Sulphuric acid was made by burning sulphur and other minerals. The smell from adjacent slaughterhouses that imported cattle to provide the raw materials to manufacture manure, liquid blood and dried animal bones, merging with guano and other noxious substances would have seeped into the very fabric of everyday life. It is no wonder then that they had by the 1871 census moved house by the 1871 census. While his occupation remained labourer, now it was in an iron works
1871 Census

Andrew may have worked for one of the East End’s biggest employers, The Thames Ironworks. It would have been a huge industrial area noisy with workshops and foundries requiring a very large workforce.
http://www.portcities.org.uk/london/server/show/conMediaFile.319/Moving-a-beam-at-the-Thames-Ironworks.html
The 1881 census shows that the family had again moved, this time to 27 Brunel Street, Westham. With his occupation as iron labourer he could have still be employed at The Thames Ironworks. Andrew and Susan’s family had grown and this census finds their married daughter Annie Pirret living at home, as well as Andrew’s cousin Isaac Hayes
Labouring work was physically hard and not well paid, and I initially thought that Andrew’s change of occupation at age 56, on the 1891 census, to gas stoker might have meant a less physical job. How wrong could I have been. This except from Flora Tristram’s London Journal, and the following image of the Retort House, Great Central Gas Works, Bow Common, London.

In the big boiler-house: the row of furnaces on either side were burning brightly… There were about twenty men present, going about their work in a slow, deliberate fashion. Those with nothing to do stood motionless, lacking the energy even to wipe away the sweat streaming down their bodies…The foreman told me that only the strongest men were selected as stokers; even so, they all developed chest diseases after seven or eight years of the work, and invariably died of consumption. That accounted for the misery and apathy depicted on every countenance and apparent in every movement the poor wretches made.
1891 Census
On this census, the 1891, married daughter Kate, (Gibson) and her two children were living at home along with Andrew, Susan and three of the other children at 34 Brunel Street Westham.

Sadly, the next time I find information about Andrew is his death, just four years later in 1895. Cause of death, jaundice of five days. His wife Susan appears to have given his age as 50, but he would have been closer to 60, and at this age was still labouring in a gas works. 

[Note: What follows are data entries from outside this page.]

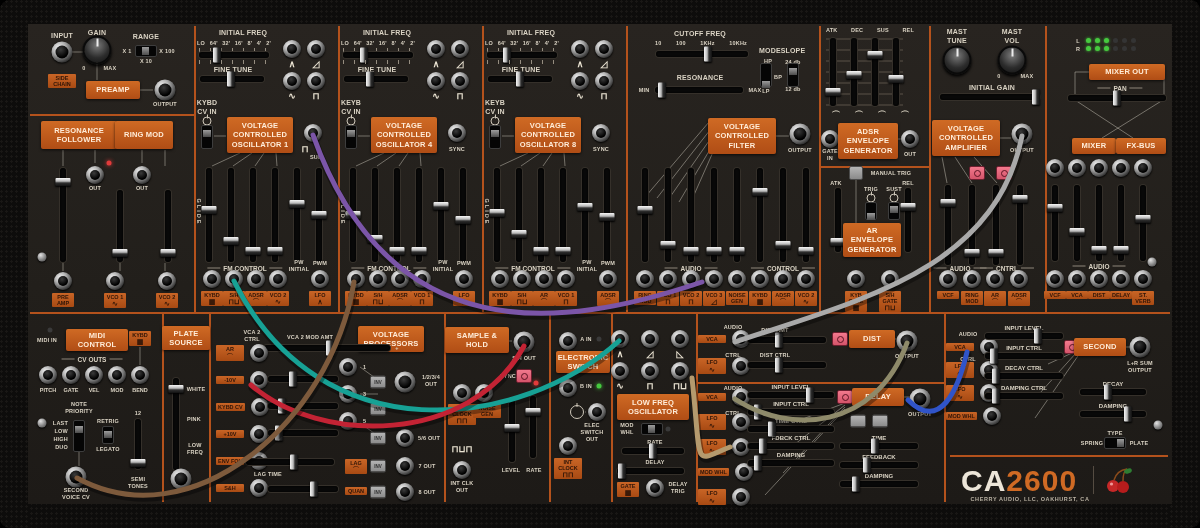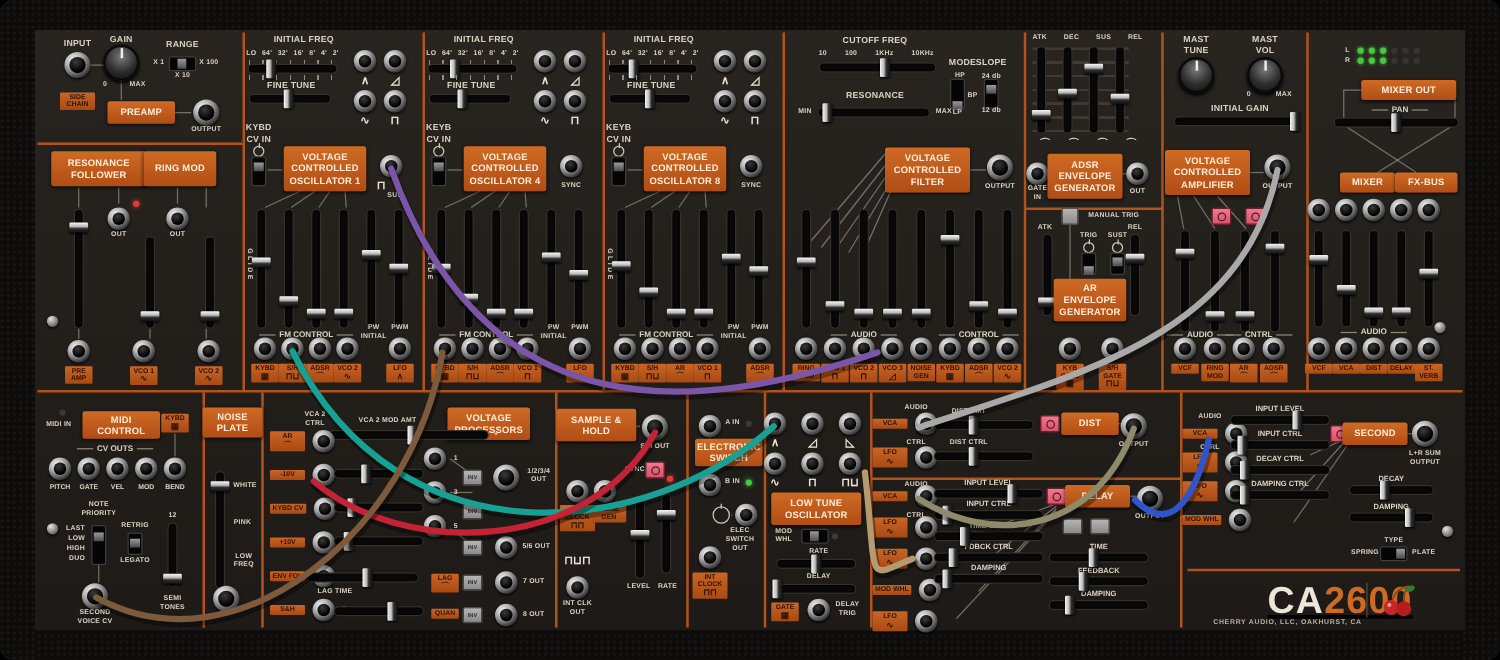--- a/index.html
+++ b/index.html
@@ -983,21 +983,21 @@
     <span class="lbl tiny" style="left:138px;top:413px;">12</span>
     <div class="vtrack abs" style="left:138px;top:419px;height:50px;">
         <div class="vthumb" style="--pos:88%;"></div>
       </div>
     <span class="lbl wrap tiny" style="left:138px;top:483px;width:26px;">SEMI TONES</span>
     <div class="jack abs big" style="left:76px;top:477px;"></div>
     <span class="lbl wrap tiny" style="left:76px;top:494px;width:36px;">SECOND VOICE CV</span>
   </section>
 
   <section>
-    <div class="obox" style="left:186px;top:338px;width:42px;height:20px;">NOISE PLATE</div>
+    <div class="obox" style="left:186px;top:338px;width:42px;height:20px;">PLATE SOURCE</div>
     <div class="vtrack abs" style="left:176px;top:378px;height:92px;">
         <div class="vthumb" style="--pos:12%;"></div>
       </div>
     <span class="lbl tiny" style="left:196px;top:389px;">WHITE</span>
     <span class="lbl tiny" style="left:194px;top:419px;">PINK</span>
     <span class="lbl wrap tiny" style="left:195px;top:449px;width:22px;">LOW FREQ</span>
     <div class="jack abs big" style="left:181px;top:479px;"></div>
   </section>
 
   <section>
@@ -1181,21 +1181,21 @@
         </div>
         <div class="wv">
           <div class="jack"></div>
           <span class="gly">⊓</span>
         </div>
         <div class="wv">
           <div class="jack"></div>
           <span class="gly">⊓⊔</span>
         </div>
       </div>
-    <div class="obox" style="left:653px;top:407px;width:66px;height:22px;">LOW TUNE OSCILLATOR</div>
+    <div class="obox" style="left:653px;top:407px;width:66px;height:22px;">LOW FREQ OSCILLATOR</div>
     <span class="lbl wrap tiny" style="left:627px;top:429px;width:22px;">MOD WHL</span>
     <div class="hswitch" style="left:652px;top:429px;--pos:30%;"></div>
     <div class="led" style="left:668px;top:429px;"></div>
     <span class="lbl tiny" style="left:655px;top:442px;">RATE</span>
     <div class="htrack" style="left:622px;top:451px;width:62px;">
         <div class="hthumb" style="--pos:50%;"></div>
       </div>
     <span class="lbl tiny" style="left:655px;top:462px;">DELAY</span>
     <div class="htrack" style="left:617px;top:471px;width:67px;">
         <div class="hthumb" style="--pos:8%;"></div>
@@ -1425,21 +1425,21 @@
           </div>
       </div>
       </div>
     <span class="lbl tiny" style="left:1115px;top:433px;">TYPE</span>
     <span class="lbl tiny" style="left:1092px;top:443px;">SPRING</span>
     <div class="hswitch" style="left:1115px;top:443px;--pos:62%;"></div>
     <span class="lbl tiny" style="left:1139px;top:443px;">PLATE</span>
   </section>
 
   <section>
-    <div class="logo" style="left:1014px;top:464px;text-decoration:underline;">
+    <div class="logo" style="left:961px;top:464px;">
       <span style="color:#ece5d8;font-size:30px;">CA</span>
         <span style="color:#cf6a24;font-size:30px;">2600</span>
     </div>
     <span class="lbl tiny" style="left:1030px;top:499px;color:#b8b0a2;letter-spacing:.6px;">CHERRY AUDIO, LLC, OAKHURST, CA</span>
     <div style="position:absolute;left:1093px;top:466px;width:1px;height:28px;background:#55globalThis4c42;background:#554c42;"></div>
     <svg class="overlay" style="left:1104px;top:466px;" width="30" height="30">
       <path d="M10,14 C12,7 16,4 23,3" stroke="#8a4b1b" stroke-width="1.5" fill="none"></path>
       <path d="M19,15 C19,9 20,5 23,3" stroke="#8a4b1b" stroke-width="1.5" fill="none"></path>
       <ellipse cx="24" cy="5" rx="4" ry="2.4" fill="#2e7d32" transform="rotate(-20 24 5)"></ellipse>
       <circle cx="9" cy="20" r="6" fill="#c62828"></circle>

The Beckton Gasworks opened in 1870 and employed thousands of men to stoke the furnaces in almost intolerable heat. A working day could be anything up to eighteen hours a day seven days a week to supply gas to the rapidly growing city of London. Demand for gas was much higher in the winter meaning that come summertime many workers were laid off, leaving them to seek employment as casual labourers on the nearby docks.

In 1889, thousands of men were working long, hard days in unsafe conditions for pitiful wages at the Beckton Gas Works in East London. Stokers could shovel coal for up to 13 hours a day and take home just 5 pence (2.5pence in modern money) per hour.